Ясно одно: исторический образ не впустят в пространство искусства без довольно жестких переговоров, он находится на ослабленной позиции, но не может быть буквальным — и, может быть, вообще не должен себя обнаруживать. Характер этих переговоров и их мотивировка остаются для реципиентов незаметными. Можно ли это явление в случае Гжегожевского связывать с его биографически-поколенческой ситуацией? Гжегожевский родился в 1939 году. Война — это одновременно и его опыт и не его опыт. Он рос в уничтоженном и выстраиваемом заново мире. Он не был свидетелем уничтожения, был свидетелем того, как сокрушали руины и отстраивали заново. Мир после Катастрофы — это тот единственный мир, который он застал, и, может, поэтому он так неуловим. Возможно, поэтому Гжегожевский ведет столь неоднозначную игру с территорией погибели, приводит в движение сложные стратегии неполных и условных реконструкций. Началом жизни является для него нулевой год — год войны, Катастрофы, момент, в котором рушился любой порядок, когда задавались вопросы вроде тех, что ставил Примо Леви: «Человек ли это?» Гжегожевский часто прибегает к образам Катастрофы, но он остается недоволен, когда их слишком однозначно идентифицируют и прочитывают (как, например, душ в «Оперетке», поставленной по прошествии более чем десяти лет[872]
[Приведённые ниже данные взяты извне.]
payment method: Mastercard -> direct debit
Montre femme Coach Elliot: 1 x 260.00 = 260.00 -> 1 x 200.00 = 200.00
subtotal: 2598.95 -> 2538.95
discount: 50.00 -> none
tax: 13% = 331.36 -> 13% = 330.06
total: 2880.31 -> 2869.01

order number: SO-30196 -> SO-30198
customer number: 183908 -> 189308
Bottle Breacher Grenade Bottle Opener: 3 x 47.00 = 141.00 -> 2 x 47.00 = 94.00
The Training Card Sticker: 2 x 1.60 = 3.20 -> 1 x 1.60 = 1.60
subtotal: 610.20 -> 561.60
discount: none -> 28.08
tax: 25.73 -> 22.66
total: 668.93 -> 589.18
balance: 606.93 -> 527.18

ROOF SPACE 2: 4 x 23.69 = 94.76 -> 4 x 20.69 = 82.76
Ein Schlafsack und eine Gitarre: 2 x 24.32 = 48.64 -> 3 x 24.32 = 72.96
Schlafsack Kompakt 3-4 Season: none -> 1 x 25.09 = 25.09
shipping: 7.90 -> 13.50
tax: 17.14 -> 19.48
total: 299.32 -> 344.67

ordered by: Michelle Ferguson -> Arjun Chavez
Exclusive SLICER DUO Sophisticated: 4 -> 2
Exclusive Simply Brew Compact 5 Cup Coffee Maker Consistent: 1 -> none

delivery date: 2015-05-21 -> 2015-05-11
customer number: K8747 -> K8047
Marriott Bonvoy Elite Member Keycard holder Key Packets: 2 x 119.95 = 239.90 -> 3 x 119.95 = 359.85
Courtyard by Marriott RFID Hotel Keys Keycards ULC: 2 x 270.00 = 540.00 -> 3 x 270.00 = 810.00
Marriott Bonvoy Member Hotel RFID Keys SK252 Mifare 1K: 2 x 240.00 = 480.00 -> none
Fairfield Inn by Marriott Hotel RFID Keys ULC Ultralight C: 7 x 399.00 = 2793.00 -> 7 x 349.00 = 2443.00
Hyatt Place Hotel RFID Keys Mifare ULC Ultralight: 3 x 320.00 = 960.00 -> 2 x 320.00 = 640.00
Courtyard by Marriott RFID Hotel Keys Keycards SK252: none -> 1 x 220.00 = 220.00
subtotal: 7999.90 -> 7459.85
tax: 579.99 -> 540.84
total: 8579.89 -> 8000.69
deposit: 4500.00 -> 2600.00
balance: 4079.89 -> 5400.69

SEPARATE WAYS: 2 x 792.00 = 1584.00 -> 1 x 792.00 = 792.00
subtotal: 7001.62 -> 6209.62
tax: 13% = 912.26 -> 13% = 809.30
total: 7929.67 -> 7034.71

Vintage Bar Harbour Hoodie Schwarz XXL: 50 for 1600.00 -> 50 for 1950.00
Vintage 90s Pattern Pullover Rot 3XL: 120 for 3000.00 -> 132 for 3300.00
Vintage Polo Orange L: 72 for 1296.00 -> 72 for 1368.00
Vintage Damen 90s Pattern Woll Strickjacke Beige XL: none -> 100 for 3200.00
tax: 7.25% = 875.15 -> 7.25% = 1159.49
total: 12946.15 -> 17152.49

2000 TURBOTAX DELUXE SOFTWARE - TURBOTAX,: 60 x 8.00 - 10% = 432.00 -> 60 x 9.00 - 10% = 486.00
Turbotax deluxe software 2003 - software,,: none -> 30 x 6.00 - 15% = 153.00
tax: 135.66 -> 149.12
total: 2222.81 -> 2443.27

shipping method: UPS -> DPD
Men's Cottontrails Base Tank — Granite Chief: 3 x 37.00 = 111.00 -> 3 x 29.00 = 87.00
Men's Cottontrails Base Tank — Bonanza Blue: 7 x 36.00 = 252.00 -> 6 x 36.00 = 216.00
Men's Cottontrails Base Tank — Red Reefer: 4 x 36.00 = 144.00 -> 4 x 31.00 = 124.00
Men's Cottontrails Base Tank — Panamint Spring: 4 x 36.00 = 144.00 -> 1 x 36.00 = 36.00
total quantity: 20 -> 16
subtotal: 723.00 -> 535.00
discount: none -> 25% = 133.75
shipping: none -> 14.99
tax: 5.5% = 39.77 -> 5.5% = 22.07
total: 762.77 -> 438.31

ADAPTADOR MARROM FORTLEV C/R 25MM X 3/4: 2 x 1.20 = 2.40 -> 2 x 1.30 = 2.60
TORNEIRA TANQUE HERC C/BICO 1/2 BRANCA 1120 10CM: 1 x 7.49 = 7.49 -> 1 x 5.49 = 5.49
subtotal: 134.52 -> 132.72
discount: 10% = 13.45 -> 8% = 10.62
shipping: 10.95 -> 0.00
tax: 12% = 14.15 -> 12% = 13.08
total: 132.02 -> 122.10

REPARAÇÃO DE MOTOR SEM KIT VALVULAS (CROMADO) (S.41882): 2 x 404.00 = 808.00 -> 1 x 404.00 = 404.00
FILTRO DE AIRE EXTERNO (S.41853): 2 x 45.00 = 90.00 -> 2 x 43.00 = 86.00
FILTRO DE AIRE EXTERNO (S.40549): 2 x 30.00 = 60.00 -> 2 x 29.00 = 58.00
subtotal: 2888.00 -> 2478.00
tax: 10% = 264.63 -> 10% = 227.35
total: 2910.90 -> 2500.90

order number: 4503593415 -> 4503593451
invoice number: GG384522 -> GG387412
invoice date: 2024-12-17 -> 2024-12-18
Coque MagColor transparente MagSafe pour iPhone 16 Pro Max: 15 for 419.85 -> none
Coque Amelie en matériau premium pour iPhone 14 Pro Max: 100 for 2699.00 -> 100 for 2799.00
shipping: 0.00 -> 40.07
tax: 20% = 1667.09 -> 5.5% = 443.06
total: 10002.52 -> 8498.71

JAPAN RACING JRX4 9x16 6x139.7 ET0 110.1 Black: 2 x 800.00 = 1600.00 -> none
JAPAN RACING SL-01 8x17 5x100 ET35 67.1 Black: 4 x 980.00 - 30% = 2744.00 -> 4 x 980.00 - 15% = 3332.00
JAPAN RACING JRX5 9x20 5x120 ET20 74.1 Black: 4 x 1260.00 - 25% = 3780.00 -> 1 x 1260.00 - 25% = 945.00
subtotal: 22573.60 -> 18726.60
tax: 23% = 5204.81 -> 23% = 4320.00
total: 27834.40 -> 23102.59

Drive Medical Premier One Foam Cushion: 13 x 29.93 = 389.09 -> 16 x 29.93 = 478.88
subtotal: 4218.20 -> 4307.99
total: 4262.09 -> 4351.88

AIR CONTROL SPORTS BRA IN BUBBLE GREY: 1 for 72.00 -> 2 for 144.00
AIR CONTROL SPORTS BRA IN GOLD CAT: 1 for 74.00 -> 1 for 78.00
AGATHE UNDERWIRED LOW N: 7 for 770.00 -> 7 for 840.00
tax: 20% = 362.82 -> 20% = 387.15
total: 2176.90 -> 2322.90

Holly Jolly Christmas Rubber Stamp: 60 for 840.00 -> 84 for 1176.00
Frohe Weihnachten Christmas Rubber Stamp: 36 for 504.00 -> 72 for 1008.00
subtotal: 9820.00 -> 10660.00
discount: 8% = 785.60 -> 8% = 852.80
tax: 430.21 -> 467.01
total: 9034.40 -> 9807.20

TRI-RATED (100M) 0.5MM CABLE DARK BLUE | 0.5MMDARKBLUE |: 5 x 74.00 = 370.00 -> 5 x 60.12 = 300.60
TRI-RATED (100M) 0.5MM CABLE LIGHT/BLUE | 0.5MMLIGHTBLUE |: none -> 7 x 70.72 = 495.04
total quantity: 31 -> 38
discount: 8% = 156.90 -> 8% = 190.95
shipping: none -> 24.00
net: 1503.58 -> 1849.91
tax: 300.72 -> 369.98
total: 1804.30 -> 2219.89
).Конфликт Франца с мещанскими идеалами его собственного мира, отца, семьи помещается Гжегожевским в пространство смерти. Он проявляет себя как нечто реконструируемое, проявляющееся в клише, в проблесках, в застывших картинах — а в то же время как нечто, что все еще можно заново уничтожить. Как раз перспектива уничтожения памяти, ассоциируемой с недолговечностью фотографических клише, как представляется, и лежит у основ этой сценической реальности. Эта перспектива двойной смерти — прошлой и будущей — лишает конфликт Франца с мещанским миром какой бы то ни было однозначности. Анахроничность этого конфликта уже с самого начала вписана в двойную меланхолическую перспективу.
«Преждевременность» и неадекватное позиционирование конфликта в спектакле Гжегожевского — самое интересное: они вызывают беспокойство, к чему-то ведут. И в то же время позволяют расположить историческое время полностью внутри театральной картины, заморозить его в поле сильных напряжений, выстраиваемых исключительно в пространстве сцены. Тут уже нет никакой внешней точки отсылок — если мы исключим аффективные аргументы. Более того — историческая Катастрофа, клише которой Гжегожевский пользуется, оказывается размещена в перспективе будущего как экран, пустая плоскость деструкции, черная стена, о которую в конце концов разобьет голову главный герой. Пространство массовой смерти, присвоенное актом воображения, становится сценой проектированной и инсценированной самодеструкции, но в то же самое время и «послеобразом»[873]
. Именно это разглядела Эва Булхак в финальном образе «Отца и Франца, которые падают друг на друга, как будто один за другим их подкосил залп экзекуции»[874].Прошлое приобретает форму страшного сна — к этой фигуре Гжегожевский прибегал уже неоднократно. Это очень интересный и парадоксальный механизм оперирования временем. В случае травматических переживаний страх никогда не опережает события, но приходит позднее, наверстывает через какое-то время ту работу, которую не выполнила в свое время психика. Как раз явление посттравматического страха позволяло Гжегожевскому размещать несчастья и катастрофы прошлого в перспективе ожидания чего-то грядущего.
В случае Гжегожевского можно говорить о травматической историчности как о чем-то сублимированном или же вытесненном, недостаточно присутствующем. Я бы выдвинул такой тезис: травматическая историчность обнаруживает себя прежде всего в специфически организованной структуре времени и размещении в ней картин смерти. Гжегожевский написал когда-то короткий текст о японском живописце, который сначала старательно наложил грунтовку на полотно, положил его на тротуар, а затем спрыгнул с крыши небоскреба — его разбитое тело и стало картиной. Интерпретировать описанное Гжегожевским событие можно по-разному. Вот одна из версий: картина возникает уже за пределами жизни, после того как граница жизни перейдена, но не оставляет после себя символического знака — только размозженное в результате падения тело. Художник лишает жизни как себя, так и символическую структуру создаваемого им произведения: в один и тот же момент происходит акт двойной смерти. Гибнет как биологическое существо, так и его символический образ.
В результате нет ни смерти, ни искусства. Нет, таким образом, и скорби, остается только повторение как реальная деструкция. Пример этот интересен тем, что Гжегожевский всегда избегал безжалостного обнаружения фактов страдания и смерти. Он открывал их скорее через формы отсутствия. Однако у самых основ его театра, на мой взгляд, мы найдем призрак массового уничтожения, которое разрушило символическую защиту, создаваемую культурой вокруг явления смерти.